The article’s overall tone was heavily dismissive of the genre, calling it an excuse to write YA with sex and cursing thrown in. This may have been due to the titles being pushed at the time, but the vibe readers were getting from the NA genre was books that catered to the Twilight Crowd who weren’t ready for the full on zest of 50 Shades of Grey.
This comparison does a disservice to nuances and stories that could be New Adult fiction, and the final point that creating NA would continue to narrow mindsets and reading horizons for readers sets up a narrative that New Adult is an “unnecessary genre.”
Barely three years after launch, New Adult appeared to fizzle on the Trad scene, but where one ball dropped, another soared high. New Adult remains a thriving indie market, once that has succeeded into bridging into cross genres.
The Hill We Stand On
New Adult was meant to be about transition. Yes, sex is part of adulthood, but what New Adult stories were meant to do, and what many in the Indie circles accomplish is tell stories about settling in one’s skin. That includes stories without sex, stories that explore not only finding one’s identity, but establishing the idea of an identity into a full fledged, actualization.
From a contemporary standpoint, the shift from teenager to adulthood is mind blowing. The brick load of responsibilities and life changes these stories deal with has a space and perspective lacking in novels dealing with later adulthood and young adult fiction.
There is so much untapped potential in cross genre New Adult fiction that has fallen to Indie Markets to produce. A prime example is New Adult Fantasy and Science Fiction, which deals with the same transitory periods in fantastical settings.

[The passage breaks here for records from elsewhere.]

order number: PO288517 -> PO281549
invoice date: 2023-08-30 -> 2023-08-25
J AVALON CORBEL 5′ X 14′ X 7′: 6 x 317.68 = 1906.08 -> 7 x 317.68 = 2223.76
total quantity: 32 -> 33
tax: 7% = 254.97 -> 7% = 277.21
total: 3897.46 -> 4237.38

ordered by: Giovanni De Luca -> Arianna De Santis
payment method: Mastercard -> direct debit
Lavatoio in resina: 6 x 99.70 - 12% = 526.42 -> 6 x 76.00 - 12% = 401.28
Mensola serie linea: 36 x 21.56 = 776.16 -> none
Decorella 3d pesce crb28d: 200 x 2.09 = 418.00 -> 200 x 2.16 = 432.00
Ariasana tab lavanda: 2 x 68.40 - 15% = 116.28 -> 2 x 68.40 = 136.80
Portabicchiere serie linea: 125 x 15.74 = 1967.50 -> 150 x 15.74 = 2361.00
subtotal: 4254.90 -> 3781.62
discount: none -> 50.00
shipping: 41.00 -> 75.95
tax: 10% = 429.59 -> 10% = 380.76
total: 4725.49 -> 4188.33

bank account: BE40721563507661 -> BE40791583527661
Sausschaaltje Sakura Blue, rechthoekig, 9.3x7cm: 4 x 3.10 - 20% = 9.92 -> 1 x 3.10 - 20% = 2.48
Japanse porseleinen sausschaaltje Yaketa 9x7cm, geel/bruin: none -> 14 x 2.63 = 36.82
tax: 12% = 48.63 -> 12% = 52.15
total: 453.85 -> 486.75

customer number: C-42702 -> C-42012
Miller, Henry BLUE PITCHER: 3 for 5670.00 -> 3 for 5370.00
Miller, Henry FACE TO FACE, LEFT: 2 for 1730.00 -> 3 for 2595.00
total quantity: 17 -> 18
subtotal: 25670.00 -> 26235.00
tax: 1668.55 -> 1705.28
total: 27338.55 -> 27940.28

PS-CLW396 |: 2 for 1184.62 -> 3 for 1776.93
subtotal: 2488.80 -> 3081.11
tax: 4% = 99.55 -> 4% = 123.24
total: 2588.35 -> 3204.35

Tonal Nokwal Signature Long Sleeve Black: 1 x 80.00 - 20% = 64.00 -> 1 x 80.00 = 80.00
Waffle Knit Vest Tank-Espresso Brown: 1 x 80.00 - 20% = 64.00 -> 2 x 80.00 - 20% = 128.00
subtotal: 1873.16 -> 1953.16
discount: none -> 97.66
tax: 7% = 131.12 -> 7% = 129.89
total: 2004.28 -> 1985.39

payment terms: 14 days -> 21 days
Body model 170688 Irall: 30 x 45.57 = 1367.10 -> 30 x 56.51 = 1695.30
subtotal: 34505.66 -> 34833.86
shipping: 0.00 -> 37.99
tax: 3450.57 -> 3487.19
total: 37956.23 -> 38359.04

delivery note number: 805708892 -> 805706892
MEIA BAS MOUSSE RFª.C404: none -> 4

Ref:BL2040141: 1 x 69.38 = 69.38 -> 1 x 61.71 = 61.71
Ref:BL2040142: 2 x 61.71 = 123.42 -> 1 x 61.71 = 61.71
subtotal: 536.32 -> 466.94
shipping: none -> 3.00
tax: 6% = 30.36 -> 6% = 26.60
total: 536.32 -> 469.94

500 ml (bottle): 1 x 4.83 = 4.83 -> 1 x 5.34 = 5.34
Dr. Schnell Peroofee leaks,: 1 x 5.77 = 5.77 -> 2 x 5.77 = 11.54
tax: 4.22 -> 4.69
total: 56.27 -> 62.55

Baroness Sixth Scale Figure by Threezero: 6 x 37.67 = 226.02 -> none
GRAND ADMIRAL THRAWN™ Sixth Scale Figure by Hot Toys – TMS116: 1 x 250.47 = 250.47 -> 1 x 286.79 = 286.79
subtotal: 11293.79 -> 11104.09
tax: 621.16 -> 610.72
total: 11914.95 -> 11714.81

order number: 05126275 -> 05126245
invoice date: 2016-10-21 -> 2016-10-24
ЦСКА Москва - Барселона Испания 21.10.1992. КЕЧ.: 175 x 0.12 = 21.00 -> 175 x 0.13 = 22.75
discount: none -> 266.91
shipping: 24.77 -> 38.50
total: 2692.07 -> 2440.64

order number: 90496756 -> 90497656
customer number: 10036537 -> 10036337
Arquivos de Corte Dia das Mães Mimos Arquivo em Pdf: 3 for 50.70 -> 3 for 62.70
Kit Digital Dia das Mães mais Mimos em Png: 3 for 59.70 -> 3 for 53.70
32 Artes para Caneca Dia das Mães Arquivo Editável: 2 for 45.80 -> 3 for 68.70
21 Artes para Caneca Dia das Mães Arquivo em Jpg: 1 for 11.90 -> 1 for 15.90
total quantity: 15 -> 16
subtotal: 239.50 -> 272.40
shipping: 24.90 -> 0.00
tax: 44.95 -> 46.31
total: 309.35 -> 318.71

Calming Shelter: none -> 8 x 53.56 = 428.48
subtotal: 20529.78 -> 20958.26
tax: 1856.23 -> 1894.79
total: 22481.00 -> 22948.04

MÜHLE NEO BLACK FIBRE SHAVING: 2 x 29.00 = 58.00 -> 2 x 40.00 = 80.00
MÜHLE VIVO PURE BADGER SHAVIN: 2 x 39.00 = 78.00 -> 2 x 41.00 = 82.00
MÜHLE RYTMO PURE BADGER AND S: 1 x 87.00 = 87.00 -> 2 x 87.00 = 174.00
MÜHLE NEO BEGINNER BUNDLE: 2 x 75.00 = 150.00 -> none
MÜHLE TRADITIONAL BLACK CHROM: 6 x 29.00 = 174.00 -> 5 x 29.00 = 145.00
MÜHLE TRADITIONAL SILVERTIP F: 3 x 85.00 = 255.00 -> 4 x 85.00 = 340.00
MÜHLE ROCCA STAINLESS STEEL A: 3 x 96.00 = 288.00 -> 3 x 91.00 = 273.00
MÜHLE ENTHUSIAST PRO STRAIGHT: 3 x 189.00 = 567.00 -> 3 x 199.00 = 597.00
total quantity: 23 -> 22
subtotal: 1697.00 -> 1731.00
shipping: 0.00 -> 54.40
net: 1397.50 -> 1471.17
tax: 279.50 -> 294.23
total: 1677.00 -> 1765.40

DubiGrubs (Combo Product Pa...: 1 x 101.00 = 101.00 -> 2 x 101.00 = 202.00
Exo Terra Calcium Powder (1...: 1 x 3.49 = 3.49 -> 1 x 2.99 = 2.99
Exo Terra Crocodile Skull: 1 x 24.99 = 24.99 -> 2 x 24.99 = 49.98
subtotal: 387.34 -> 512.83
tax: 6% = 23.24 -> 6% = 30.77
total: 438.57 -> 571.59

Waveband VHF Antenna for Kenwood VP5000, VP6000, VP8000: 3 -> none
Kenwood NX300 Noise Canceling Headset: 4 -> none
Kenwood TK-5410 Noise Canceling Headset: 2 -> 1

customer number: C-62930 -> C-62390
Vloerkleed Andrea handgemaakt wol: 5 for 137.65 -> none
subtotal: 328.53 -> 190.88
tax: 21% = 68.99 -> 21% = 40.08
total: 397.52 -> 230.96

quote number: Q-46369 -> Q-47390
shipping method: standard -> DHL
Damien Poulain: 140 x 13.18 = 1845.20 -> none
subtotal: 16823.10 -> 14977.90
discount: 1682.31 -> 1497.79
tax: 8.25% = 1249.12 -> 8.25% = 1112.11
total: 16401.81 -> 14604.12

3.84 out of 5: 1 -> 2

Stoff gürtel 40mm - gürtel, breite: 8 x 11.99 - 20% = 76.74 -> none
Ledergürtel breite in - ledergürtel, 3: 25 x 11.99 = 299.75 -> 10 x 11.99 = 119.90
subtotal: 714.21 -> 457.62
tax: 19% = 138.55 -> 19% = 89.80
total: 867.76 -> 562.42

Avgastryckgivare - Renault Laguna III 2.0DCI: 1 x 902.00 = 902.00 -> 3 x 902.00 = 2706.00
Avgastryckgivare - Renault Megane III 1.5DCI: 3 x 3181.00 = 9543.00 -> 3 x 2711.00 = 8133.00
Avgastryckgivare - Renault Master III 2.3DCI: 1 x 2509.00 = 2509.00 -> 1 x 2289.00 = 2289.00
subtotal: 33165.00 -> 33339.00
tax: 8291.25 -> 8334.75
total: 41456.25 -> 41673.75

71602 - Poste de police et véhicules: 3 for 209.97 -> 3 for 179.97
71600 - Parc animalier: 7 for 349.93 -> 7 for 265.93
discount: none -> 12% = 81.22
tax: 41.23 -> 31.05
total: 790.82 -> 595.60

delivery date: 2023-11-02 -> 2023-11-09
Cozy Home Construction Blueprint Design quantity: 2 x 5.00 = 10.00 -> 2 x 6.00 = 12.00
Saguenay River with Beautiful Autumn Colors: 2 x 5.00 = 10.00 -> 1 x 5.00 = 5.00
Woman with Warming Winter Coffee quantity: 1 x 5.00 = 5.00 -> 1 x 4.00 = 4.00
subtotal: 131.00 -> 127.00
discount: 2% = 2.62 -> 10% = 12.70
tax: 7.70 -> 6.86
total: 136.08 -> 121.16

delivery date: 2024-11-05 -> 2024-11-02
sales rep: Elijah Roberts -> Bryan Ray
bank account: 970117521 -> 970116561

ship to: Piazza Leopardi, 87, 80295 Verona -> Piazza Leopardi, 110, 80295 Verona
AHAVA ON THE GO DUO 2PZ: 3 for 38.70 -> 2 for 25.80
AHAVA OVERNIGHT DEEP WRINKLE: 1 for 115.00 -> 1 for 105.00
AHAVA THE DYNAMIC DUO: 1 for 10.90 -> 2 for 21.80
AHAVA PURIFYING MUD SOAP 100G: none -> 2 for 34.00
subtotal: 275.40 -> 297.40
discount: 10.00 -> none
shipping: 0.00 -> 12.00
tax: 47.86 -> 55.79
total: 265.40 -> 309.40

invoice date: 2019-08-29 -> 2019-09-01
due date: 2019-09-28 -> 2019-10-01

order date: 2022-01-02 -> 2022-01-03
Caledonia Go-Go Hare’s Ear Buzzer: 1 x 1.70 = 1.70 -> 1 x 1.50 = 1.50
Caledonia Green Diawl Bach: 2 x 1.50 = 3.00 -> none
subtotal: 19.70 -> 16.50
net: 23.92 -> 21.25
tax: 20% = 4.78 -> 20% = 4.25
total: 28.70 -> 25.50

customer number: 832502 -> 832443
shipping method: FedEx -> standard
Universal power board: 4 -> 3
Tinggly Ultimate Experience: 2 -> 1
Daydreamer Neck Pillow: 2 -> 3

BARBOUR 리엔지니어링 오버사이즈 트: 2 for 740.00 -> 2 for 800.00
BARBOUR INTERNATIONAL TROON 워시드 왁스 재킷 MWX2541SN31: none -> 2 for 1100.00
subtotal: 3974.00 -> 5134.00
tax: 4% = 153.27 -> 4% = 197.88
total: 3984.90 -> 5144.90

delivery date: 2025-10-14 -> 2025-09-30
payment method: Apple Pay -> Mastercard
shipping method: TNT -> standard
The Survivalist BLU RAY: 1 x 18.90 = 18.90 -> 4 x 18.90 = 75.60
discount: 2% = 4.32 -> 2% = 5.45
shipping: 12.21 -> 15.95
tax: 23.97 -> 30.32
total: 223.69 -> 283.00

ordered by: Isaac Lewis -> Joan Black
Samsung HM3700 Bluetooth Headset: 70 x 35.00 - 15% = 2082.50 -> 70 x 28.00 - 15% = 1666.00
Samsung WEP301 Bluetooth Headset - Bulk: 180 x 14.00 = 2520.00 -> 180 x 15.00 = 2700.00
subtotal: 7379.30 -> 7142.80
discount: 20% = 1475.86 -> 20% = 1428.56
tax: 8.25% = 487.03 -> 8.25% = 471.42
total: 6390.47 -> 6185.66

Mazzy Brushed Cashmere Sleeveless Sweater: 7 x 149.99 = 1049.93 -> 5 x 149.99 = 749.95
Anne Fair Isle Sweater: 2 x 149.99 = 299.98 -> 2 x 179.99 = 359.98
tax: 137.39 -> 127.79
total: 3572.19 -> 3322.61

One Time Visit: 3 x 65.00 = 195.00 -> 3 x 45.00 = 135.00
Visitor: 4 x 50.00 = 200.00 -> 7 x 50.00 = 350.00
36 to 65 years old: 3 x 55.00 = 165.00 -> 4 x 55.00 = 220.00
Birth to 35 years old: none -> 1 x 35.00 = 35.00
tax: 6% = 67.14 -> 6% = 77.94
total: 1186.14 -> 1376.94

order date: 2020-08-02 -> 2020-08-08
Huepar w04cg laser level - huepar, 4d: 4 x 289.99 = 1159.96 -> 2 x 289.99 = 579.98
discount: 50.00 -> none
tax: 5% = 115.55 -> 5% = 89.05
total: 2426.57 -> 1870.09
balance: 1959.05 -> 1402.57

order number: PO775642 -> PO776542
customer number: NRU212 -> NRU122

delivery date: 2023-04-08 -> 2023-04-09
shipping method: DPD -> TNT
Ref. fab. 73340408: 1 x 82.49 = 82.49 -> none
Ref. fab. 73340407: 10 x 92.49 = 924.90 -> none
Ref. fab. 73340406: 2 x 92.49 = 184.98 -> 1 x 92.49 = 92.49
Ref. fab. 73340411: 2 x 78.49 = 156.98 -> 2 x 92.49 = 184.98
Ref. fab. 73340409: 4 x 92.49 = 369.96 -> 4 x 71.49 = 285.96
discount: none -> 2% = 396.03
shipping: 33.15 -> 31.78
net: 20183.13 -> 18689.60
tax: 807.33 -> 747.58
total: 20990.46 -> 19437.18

These books are also being produced at a trad level, however, they are being funneled into labels of “Upper YA” or straight into genre labels. Is it really fair to shove these books into the Young Adult section and still call them YA? Do the characters in A Court of Thorns and Roses series by Sarah J. Mass truly deal with teenage issues, or are they transitioning to their place as adults in their perspective worlds? How is slapping the sub-label of ‘Upper YA’ any worse than allowing New Adult to have shelf space? While some stories get the support to thrive, many get lost in the shuffle and fail to hit their niche. The stigma surrounding the label of New Adult has become so intense, that we miss the fact that many stories featuring new adult protagonists and themes also feature beautiful writing, and nuanced story lines. There is still a high demand and want for this genre of fiction, not only proven by the thriving indie scene still happening today, but by the numerous authors querying their new adult stories.
New Adult is more than an excuse to stuff sex and swears into YA, and it is the hill we will continue to fight on.